Wij noemen het alkalimetaal kalium, net als veel andere landen met een Germaanse of Slavische taal, maar in de Angelsaksische wereld en delen van Europa met Romaanse talen staat het element bekend als potassium. Dat was de naam die zijn ontdekker voorstelde, de Britse scheikundige Humphry Davy (1778-1829). Davy was een wetenschappelijke duizendpoot die ook tekende voor onder meer de uitvinding van een mijnlamp waarmee gevaarlijke gassen konden worden aangetoond (de davylamp). In 1807 had hij een primeur: het lukte hem om een metaal te isoleren door elektrolyse, een nieuwe techniek die toen furore maakte onder chemici. Met een serie batterijen wist Davy zuiver kalium vrij te maken uit kaliumhydroxide, die hij had verkregen uit pot-as, een zoutmengsel. Pot-as (in het Engels potash) ontstaat door verbrand hout of boombladeren te mengen met water en dat te verhitten. Vandaar de naam ‘potassium’.

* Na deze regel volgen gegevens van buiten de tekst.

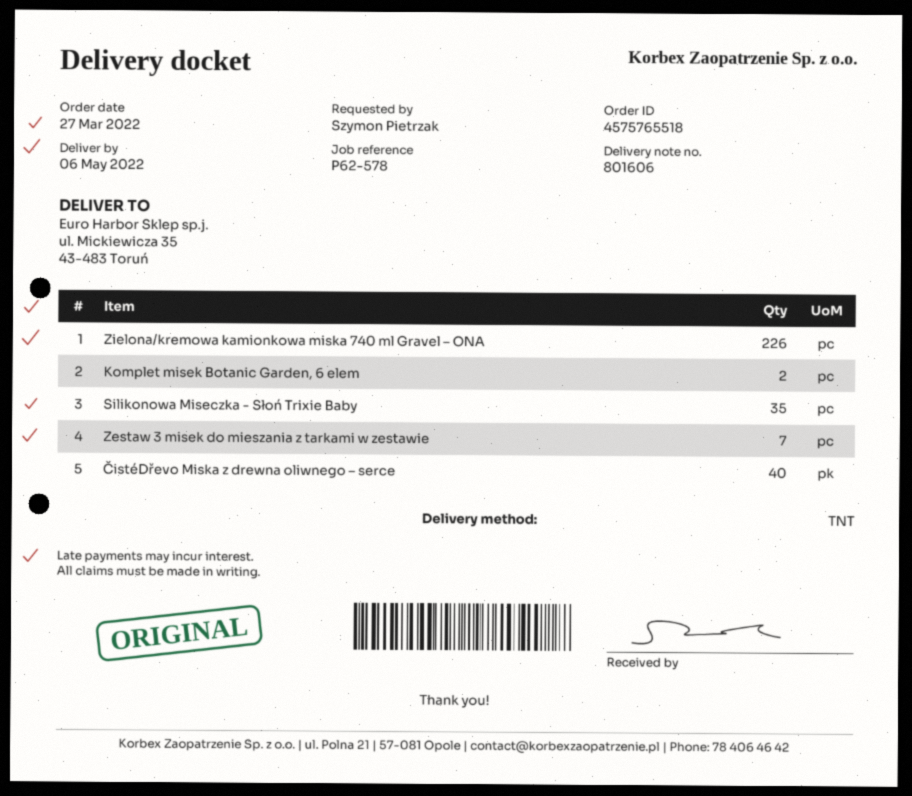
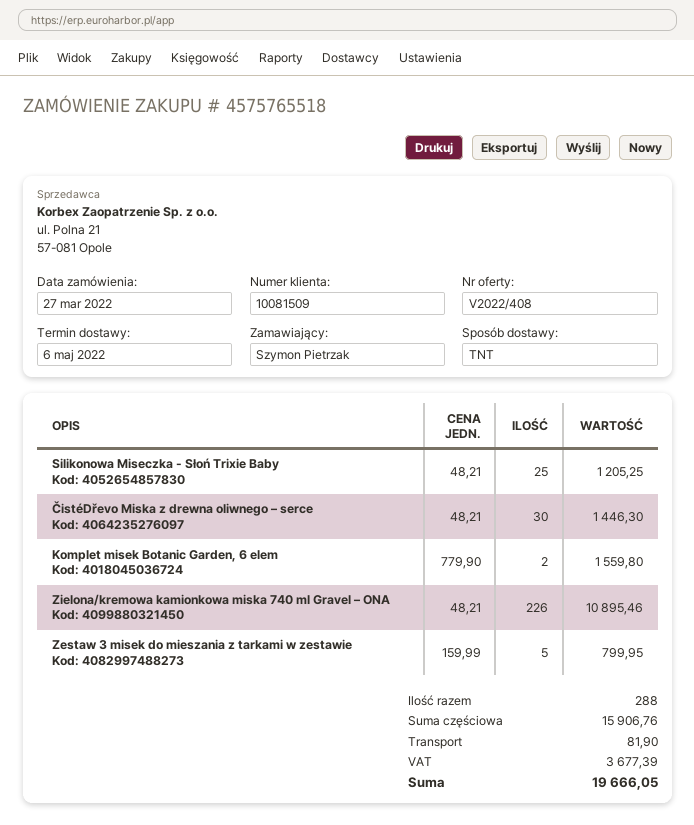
Silikonowa Miseczka - Słoń Trixie Baby: 35 -> 25
Zestaw 3 misek do mieszania z tarkami w zestawie: 7 -> 5
ČistéDřevo Miska z drewna oliwnego – serce: 40 -> 30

Collega’s dachten er anders over. De naam ‘kalium’ deed toen al de ronde, door het werk van de Duitse chemicus Martin Klaproth. Tien jaar vóór Davy, in 1797, had hij het mengsel ‘pot-as’ ontdekt en geconcludeerd dat het een nieuw element bevatte, dat hij ‘kalium’ noemde maar niet kon isoleren. De naam ontleende hij aan het Arabische al-qalyah, ‘as van planten’. Toen het Davy met elektrolyse was gelukt, stelde zijn Duitse vakgenoot Ludwig Wilhelm Gilbert voor het kalium te noemen in plaats van potassium. De taalstrijd was nu een feit. In 1814 kreeg Gilbert bijval van de beroemde Zweedse chemicus Jacob Berzelius, die al een hele reeks elementen had ontdekt en geïsoleerd. Het schisma tussen de Angelsaksen, met aan hun zijde de Fransen, en de Germanen duurde voort. Het symbool K vond ingang, over de naam van het element werden de geleerden het niet eens.

Hitte of brand

Het past ook wel bij kalium/potassium, want het is een hoog-reactief element. In de natuur komt het dus niet in zuivere vorm voor maar in tal van verbindingen. Het reageert hevig met zuurstof en water, waardoor grote hitte of brand kan ontstaan. Olie op het vuur gooien mag dan geen goed idee zijn, petroleum over kalium is dat wél: om de explosieve reactie met water te voorkomen, moet zuiver kalium bewaard worden onder dempend petroleum. Ook contact met de huid kan schadelijk zijn, werken met kalium moet dus met handschoenen aan en gezichtsbedekking.

Mede door die hoge reactiviteit zijn de toepassingen van kalium legio. Kaliumnitraat wordt gebruikt in buskruit, kaliumcarbonaat bij de productie van glas, kaliumchloraat als oxidator in lucifers, kaliumchloride veel in kunstmest.

In het menselijk lichaam is kalium een van de elektrolyten en zorgt het onder meer voor de aanmaak van eiwitten en glycogeen. Voor voeding geldt een inname van 3.500 milligram kalium als de norm. Kalium komt voor in onder meer brood, aardappelen, melk en noten, groente en fruit – geen van alle explosief.